| Required work |
Please, without any pictures, set down exactly the part of the listing below that opens with the line containing "padding-top: 0 ->" and closes with the line containing "text: 7 -> 8".

| Exercise material |
******************************

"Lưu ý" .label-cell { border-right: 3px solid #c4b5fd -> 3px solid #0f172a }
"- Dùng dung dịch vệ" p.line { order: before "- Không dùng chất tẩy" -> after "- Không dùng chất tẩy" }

******************************

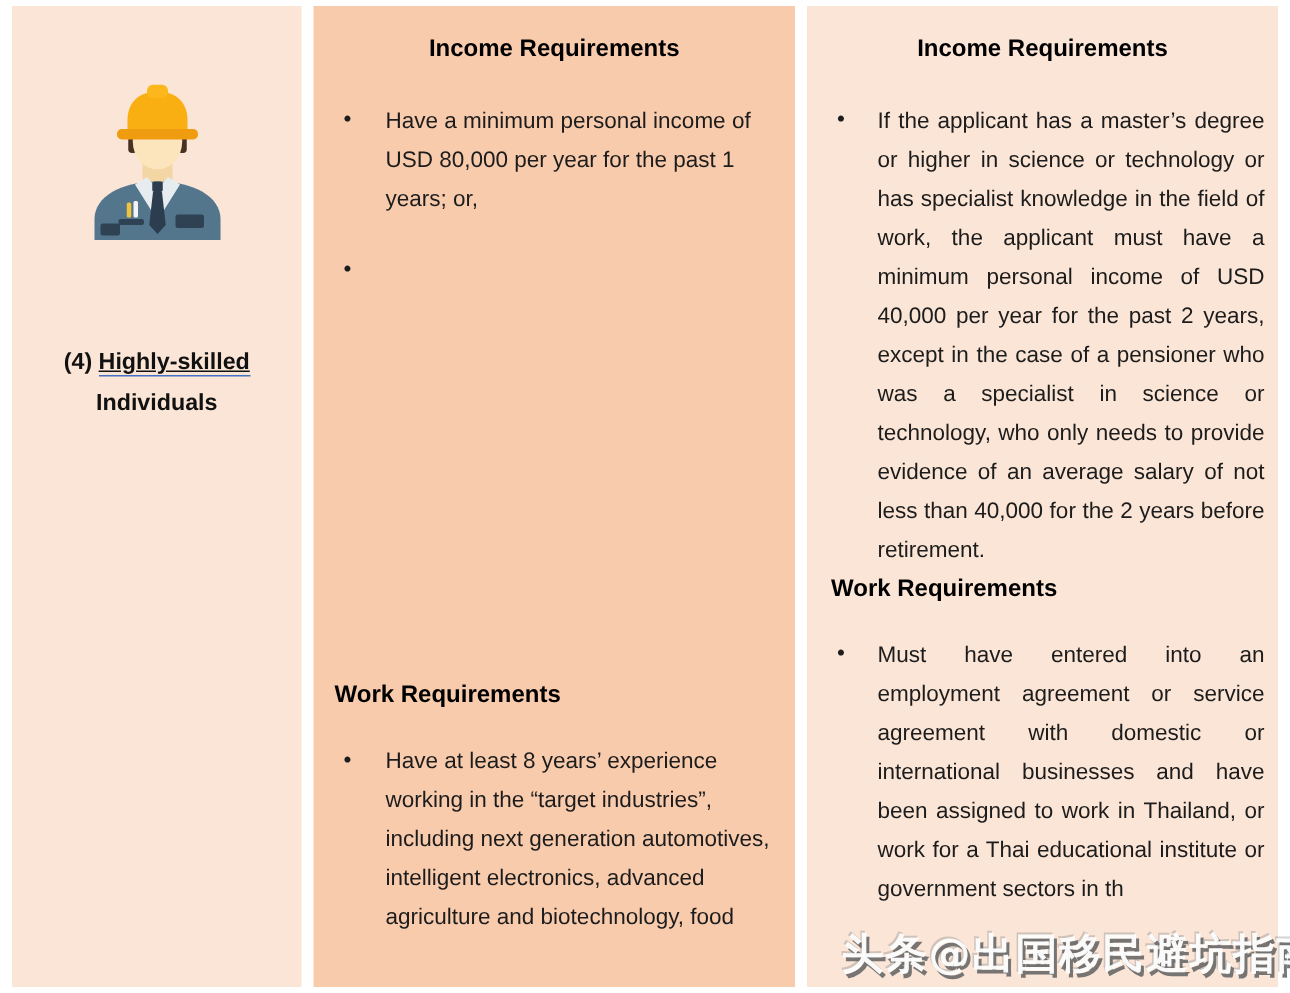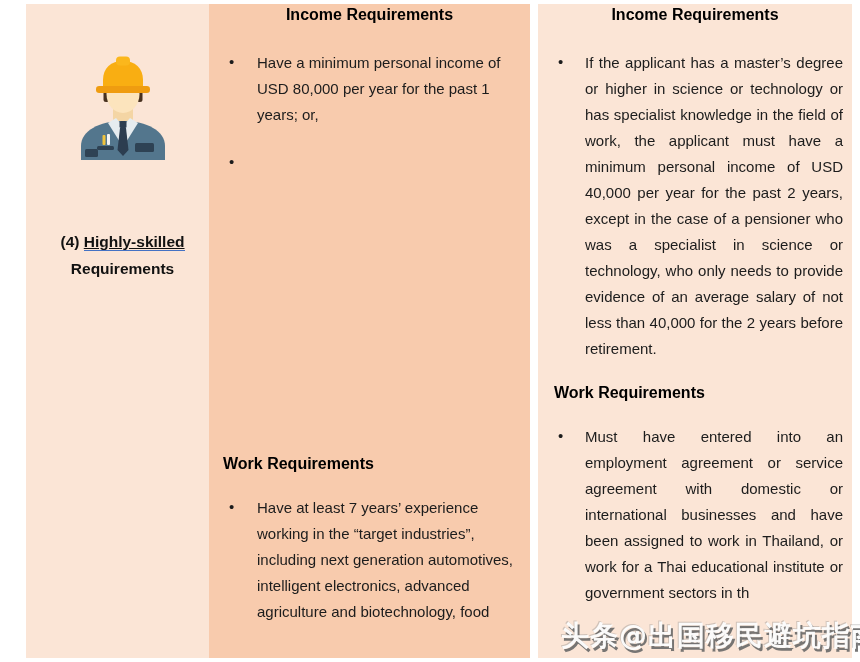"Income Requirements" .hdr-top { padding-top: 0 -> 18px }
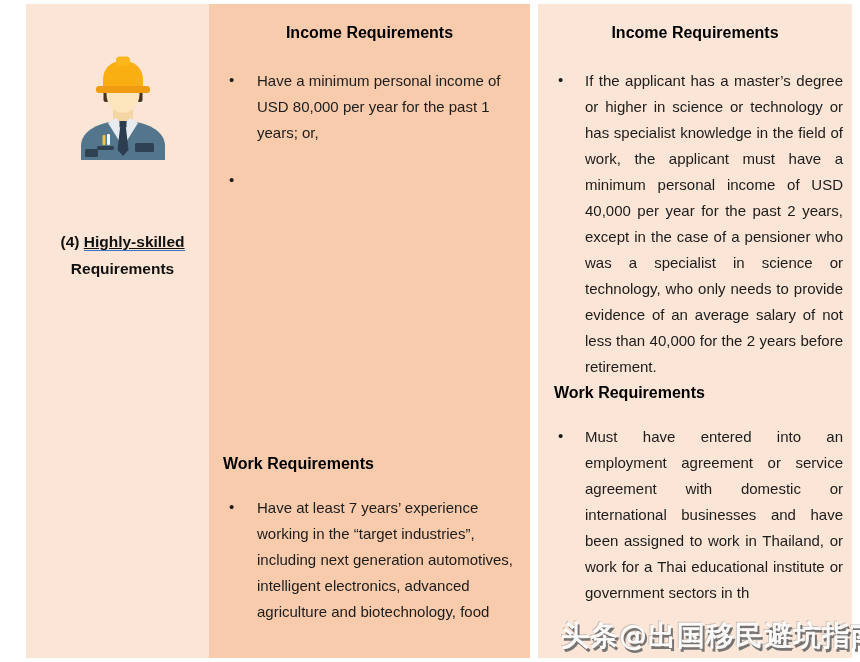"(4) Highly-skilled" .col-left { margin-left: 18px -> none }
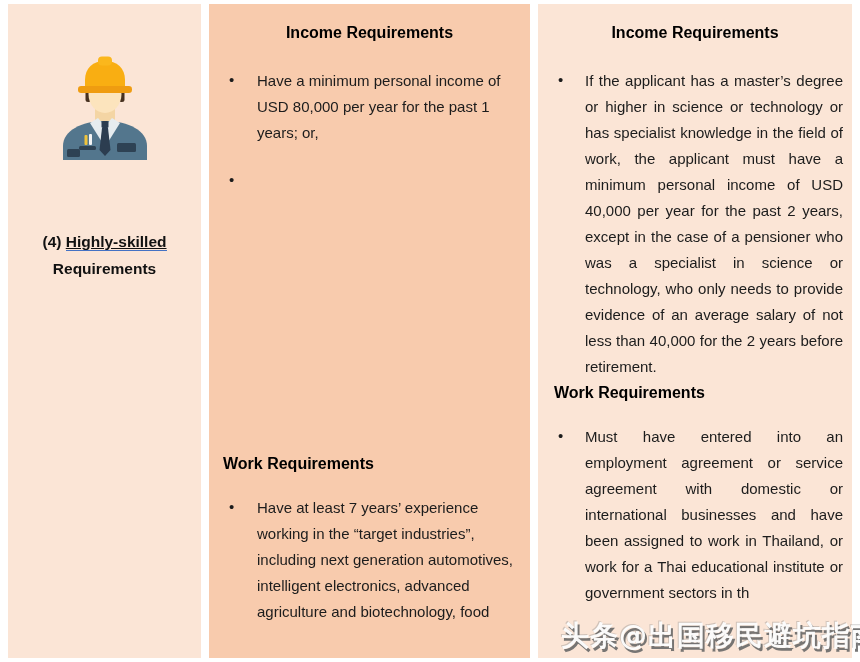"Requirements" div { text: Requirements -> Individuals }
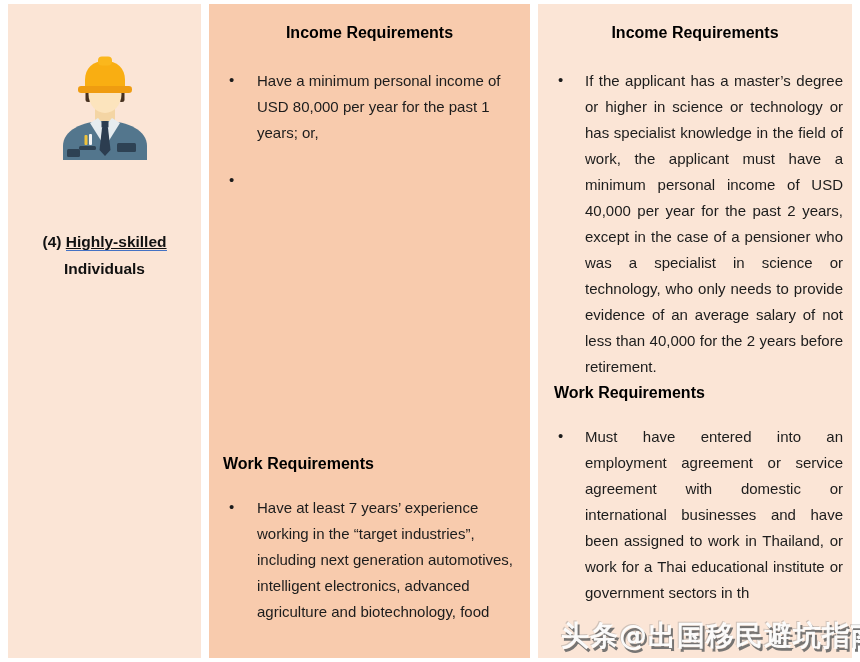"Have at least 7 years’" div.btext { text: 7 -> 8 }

******************************

| Expected answer |
"Income Requirements" .hdr-top { padding-top: 0 -> 18px }
"(4) Highly-skilled" .col-left { margin-left: 18px -> none }
"Requirements" div { text: Requirements -> Individuals }
"Have at least 7 years’" div.btext { text: 7 -> 8 }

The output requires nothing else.